Second, there are reasons to believe that IP has not yet become a first rate
manager of money. This correspondent recalls how in 2003, when his postal life
insurance policy matured, he was asked to bring a bag in order to collect the
sum of Rs 1.4 lakh. The reason: the post office did not issue cheques, but
would pay in cash. It was common to see bundles of cash lie in steel
cupboards (not vaults) in suburban post offices. Banks do not do this. Lately,
IP has begun moving towards electronic clearing systems. But for the discipline
to percolate will take some time.
But there are other ways in which IP could be used by the Indian banking
service.
After all, it is the only organisation that can boast of 1,54,866 branches
countrywide, compared with just 92,117 branches that the entire banking sector
(165 banks, including 82 regional rural banks) has. The largest Indian bank –
the State Bank of India (SBI) – has only 14,902 branches.

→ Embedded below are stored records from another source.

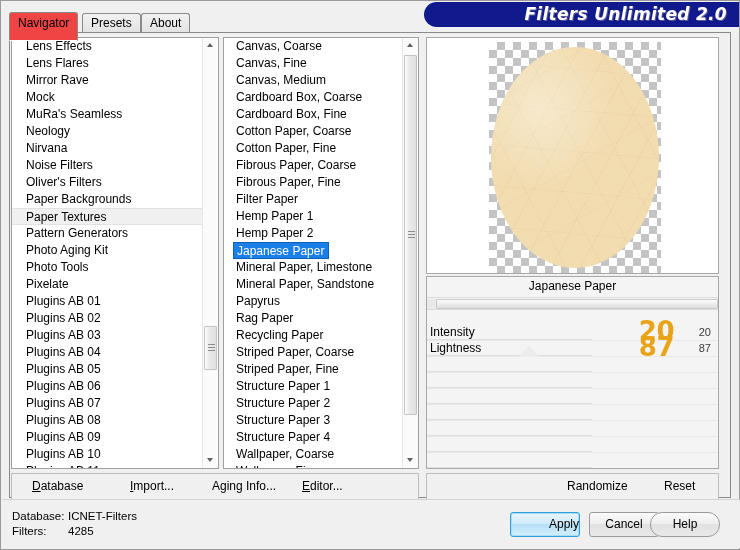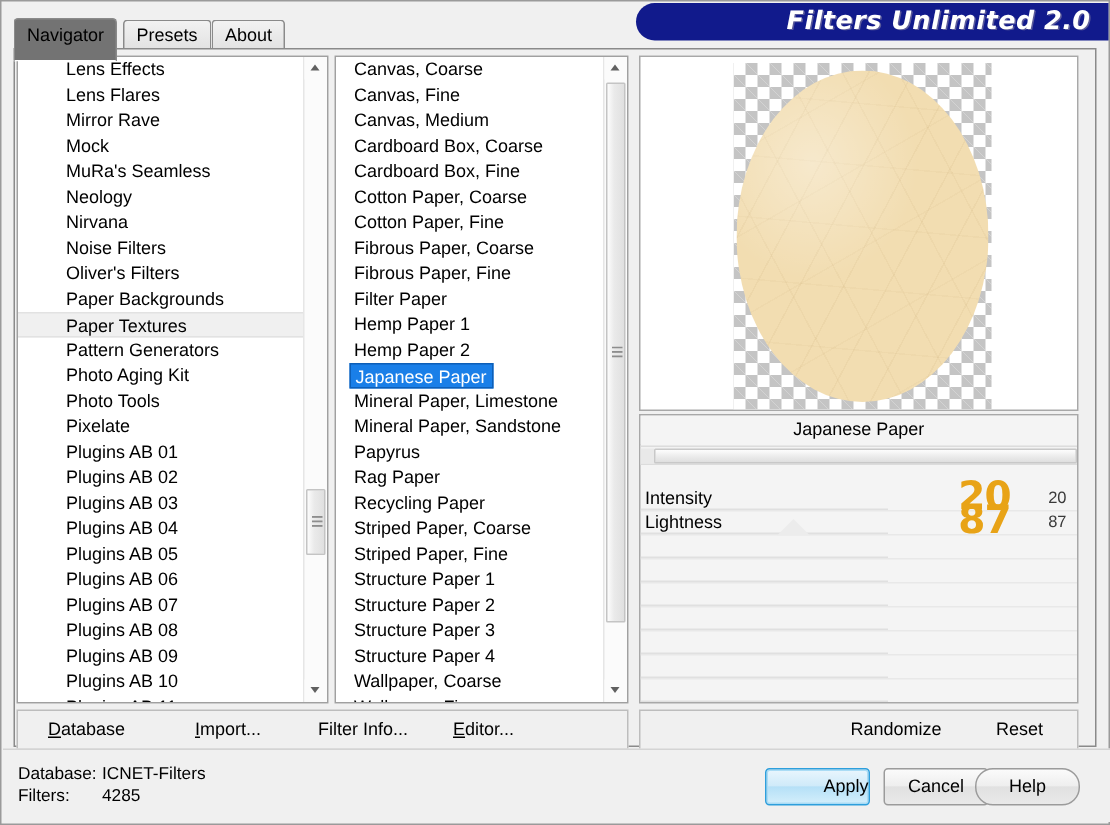--- a/index.html
+++ b/index.html
@@ -63,21 +63,21 @@
     border: 1px solid #8a8a8a;
     border-bottom: none;
     background: linear-gradient(#f2f2f2, #d6d6d6);
     border-top-left-radius: 3px;
     border-top-right-radius: 3px;
     color: #000;
     white-space: nowrap;
     cursor: default;
   }
   .tab.active {
-    background: #737373;
+    background: #ef4444;
     height: 29px;
     line-height: 20px;
     top: -1px;
     z-index: 5;
     border-bottom: 1px solid #ffffff;
   }
 
   
   #tabbody {
     position: absolute;
@@ -107,21 +107,21 @@
   .list-item {
     height: 17px;
     line-height: 17px;
     padding-left: 12px;
     font-size: 12px;
     white-space: nowrap;
     color: #000;
     cursor: default;
     box-sizing: border-box;
   }
-  #nav-list .list-item { padding-left: 32px; }
+  #nav-list .list-item { padding-left: 14px; }
   .list-item.hover {
     background: #f0f0f0;
     border: 1px solid #e2e2e2;
     border-left: none; border-right: none;
   }
   .list-item.selected {
     background: #1a7fe8;
     color: #ffffff;
     width: 118px;
     margin-left: 9px;
@@ -489,21 +489,21 @@
         </div>
         <div class="prow">
           <div class="ptrack"></div>
         </div>
       </div>
   </div>
 
   <div id="linkbar">
     <div class="linkbtn" style="left:20px;"><u>D</u><span>atabase</span></div>
     <div class="linkbtn" style="left:118px;"><u>I</u><span>mport...</span></div>
-    <div class="linkbtn" style="left:200px;"><span>Filter Info...</span></div>
+    <div class="linkbtn" style="left:200px;"><span>Aging Info...</span></div>
     <div class="linkbtn" style="left:290px;"><u>E</u><span>ditor...</span></div>
   </div>
   <div id="linkbar2">
     <div class="linkbtn" style="left:140px;">Randomize</div>
     <div class="linkbtn" style="left:237px;">Reset</div>
   </div>
 
   <div id="statdiv"></div>
 
   <div id="status">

More significantly, almost 90% of IP’s branches are in rural areas, compared to
just 36% for the Indian banking sector (see table). But notwithstanding these
advantages, IP loses money. In 2011-12, its total revenue covered only 57.6% of
expenditure. And it collects less money than Indian banks.
IP could, therefore, do with some more financial discipline. A good starting
point could be for Indian banks to use IP’s branches as correspondent banks.
This way, post offices could become extension counters of existing banks. After
all, IP already collects money (almost Rs 80 crore daily), sells insurance
policies and even mutual funds. It has 23.8 crore accounts – though banks
with fewer branches have 81 crore accounts). It also provides money transfer
facilities – it has tied up with Western Union for this. That is where
extension counters, under the direct control of a bank, can play a significant
role.
It would expose post offices to the discipline demanded by banks, and allow
them to scale up towards financial discipline far more rigorously than is
currently the case. And it would allow the Indian banking sector to increase
its presence in rural India at lower costs.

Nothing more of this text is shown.